I can see both sides. Cheap and well-made instruments are hard to find,  and much more expensive instruments (into the multi-million category) can also have their weaknesses.

I would prefer that you wouldn't attempt to trash Don, since in my opinion, he has earned  a place among the most valuable contributors here.

There you go again, pandering to the elite :lol:

FWIW about the topic, I'm sorry but I really don't think this is mysterious and that there is a very simple answer that I mentioned before...

Again, I think if "we" think back to our experiences of these "moments of listener phenomenon" they never occur in small rooms, the "experience" only happens in large open rooms, I would go so far as to say the effect can not happen or does not occour in small rooms. 

Again I contribute this phenomenon to "room wind" or air flow that is very random and not consistent, always changing, and or the ability for the same violin in the same room to be able to seem to demonstrate the effect at one moment in time to a certain group of listeners and yet at another date with another group of people,not.

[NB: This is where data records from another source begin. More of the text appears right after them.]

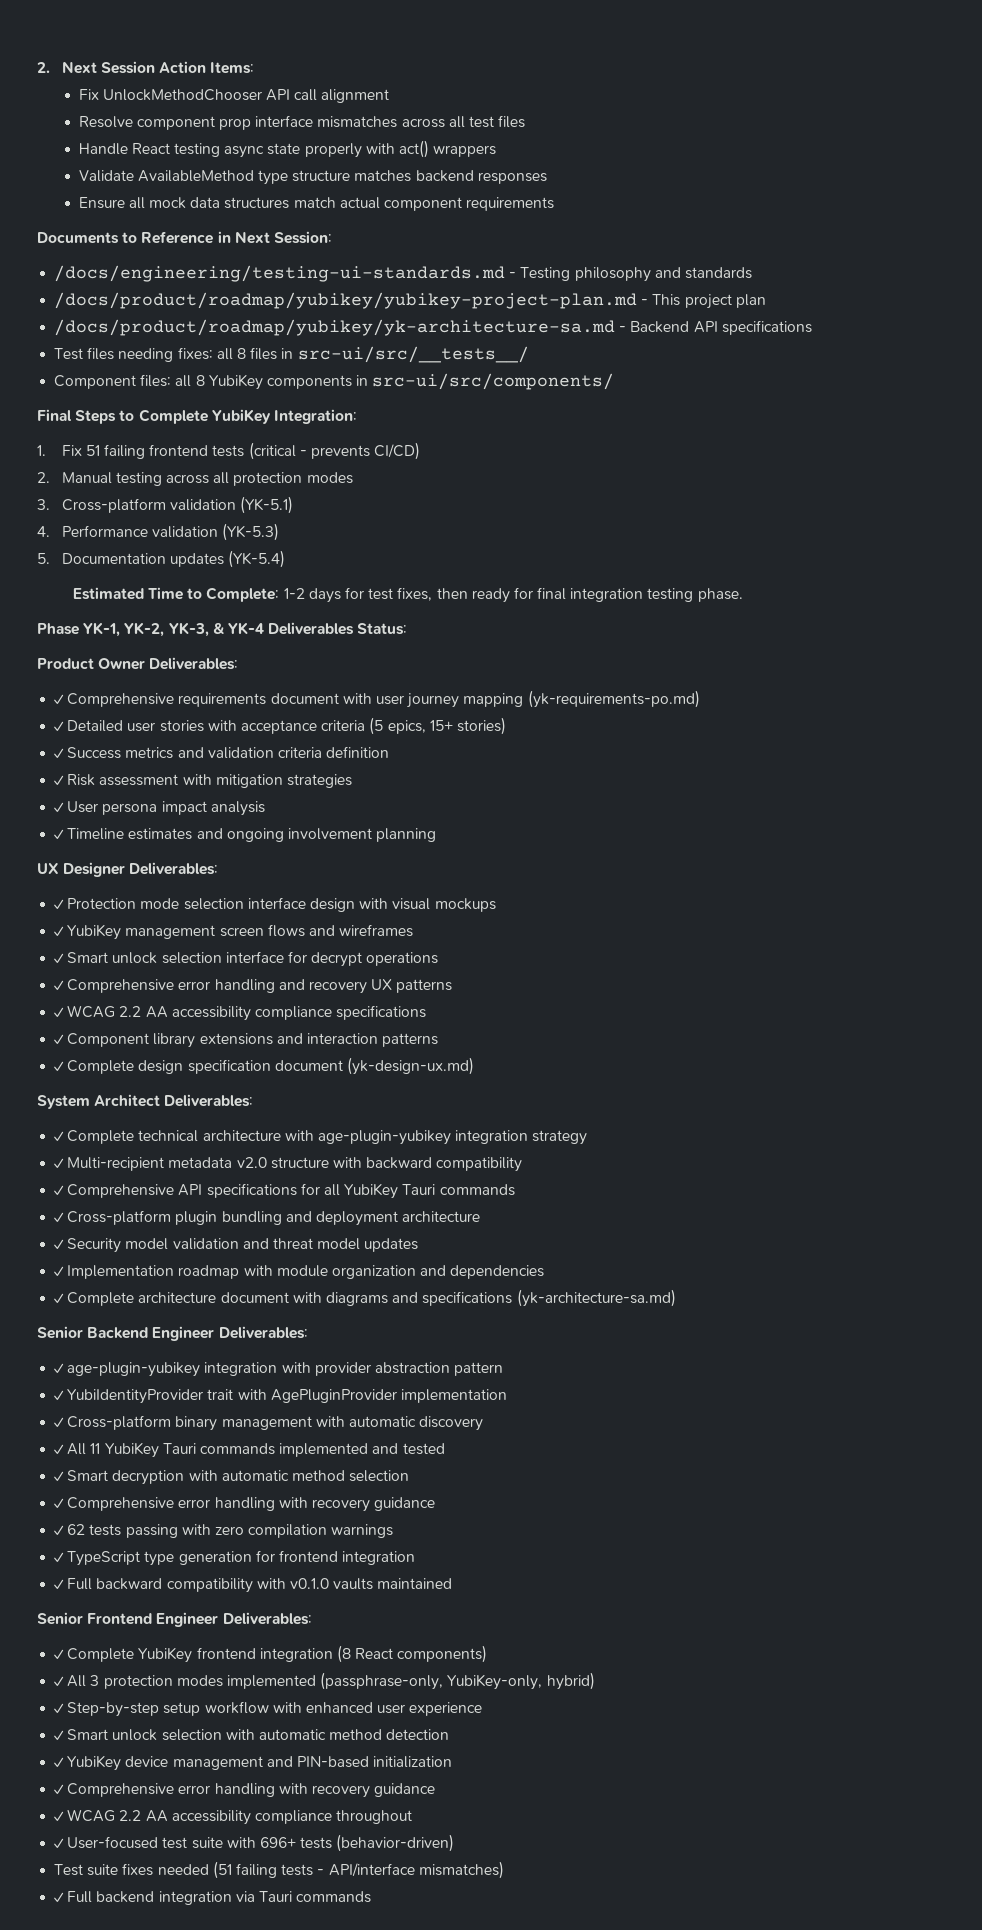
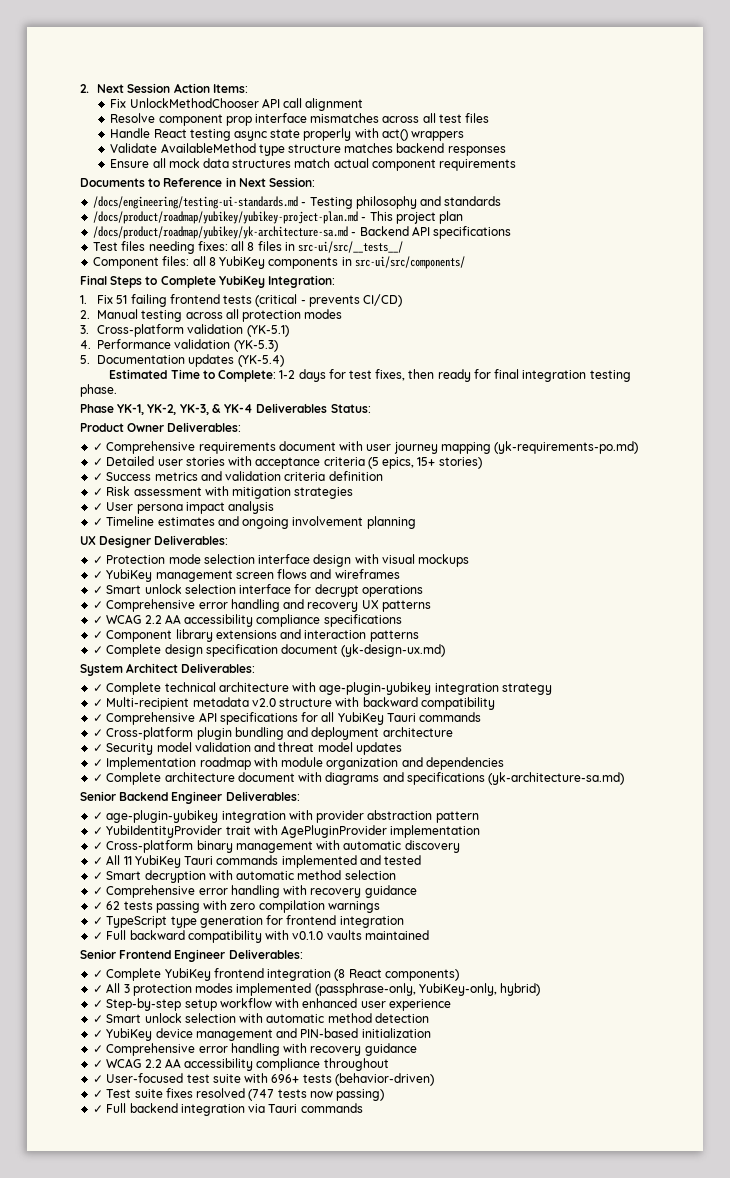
- Test suite fixes needed (51 failing tests - API/interface mismatches)
+ ✓ Test suite fixes resolved (747 tests now passing)

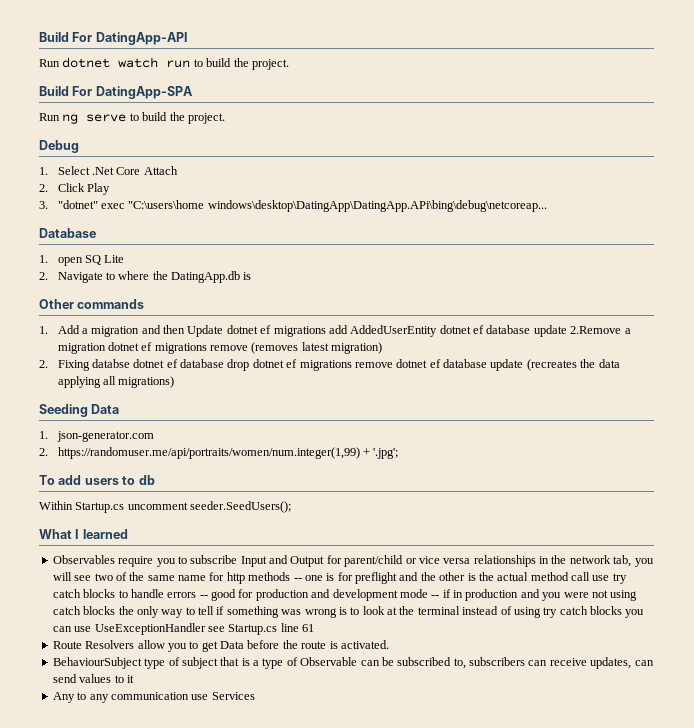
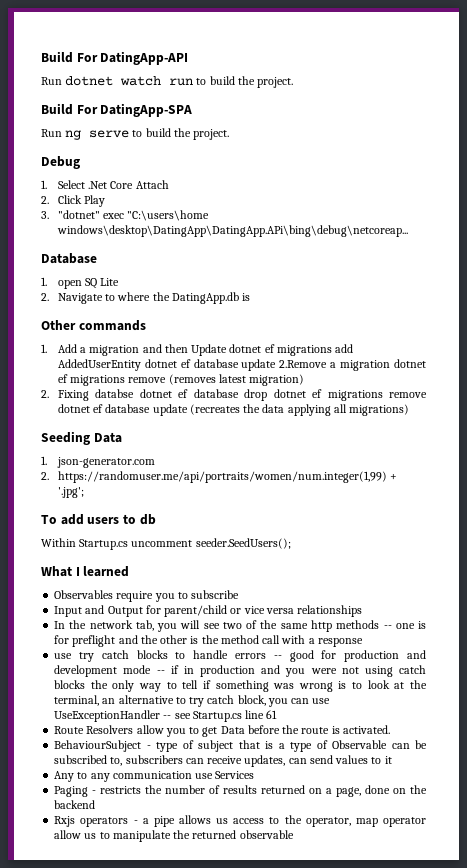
- Observables require you to subscribe Input and Output for parent/child or vice versa relationships in the network tab, you will see two of the same name for http methods -- one is for preflight and the other is the actual method call use try catch blocks to handle errors -- good for production and development mode -- if in production and you were not using catch blocks the only way to tell if something was wrong is to look at the terminal instead of using try catch blocks you can use UseExceptionHandler see Startup.cs line 61
+ Observables require you to subscribe
+ Input and Output for parent/child or vice versa relationships
+ In the network tab, you will see two of the same http methods -- one is for preflight and the other is the method call with a response
+ use try catch blocks to handle errors -- good for production and development mode -- if in production and you were not using catch blocks the only way to tell if something was wrong is to look at the terminal, an alternative to try catch block, you can use UseExceptionHandler -- see Startup.cs line 61
- BehaviourSubject type of subject that is a type of Observable can be subscribed to, subscribers can receive updates, can send values to it
+ BehaviourSubject - type of subject that is a type of Observable can be subscribed to, subscribers can receive updates, can send values to it
+ Paging - restricts the number of results returned on a page, done on the backend
+ Rxjs operators - a pipe allows us access to the operator, map operator allow us to manipulate the returned observable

Factors like the HVAC systems that are present in most large modern rooms/buildings, open entrance doors, thermal temperature differentials in materials as well human created thermal loft generated when large groups of people congregate in the same location. along with the room shape creating 'whirlwinds and local venturi  effects in a random ever changing way as well as whatever air motions may be created by the orchestra itself in a performance via pressure waves.

IF this is not the cause of the effect I do have a feeling with a certain degree of certainty that with the proper environment and equipment I could create an environment in a large room that would make just about any violin "seem" to carry, or in the opposite way make it die out quicker than it would seem it should, all based on air flow direction ,sound pressure waves and thermal loft and of course much of it subject to the listeners location in the room as well as the quality of the listener. 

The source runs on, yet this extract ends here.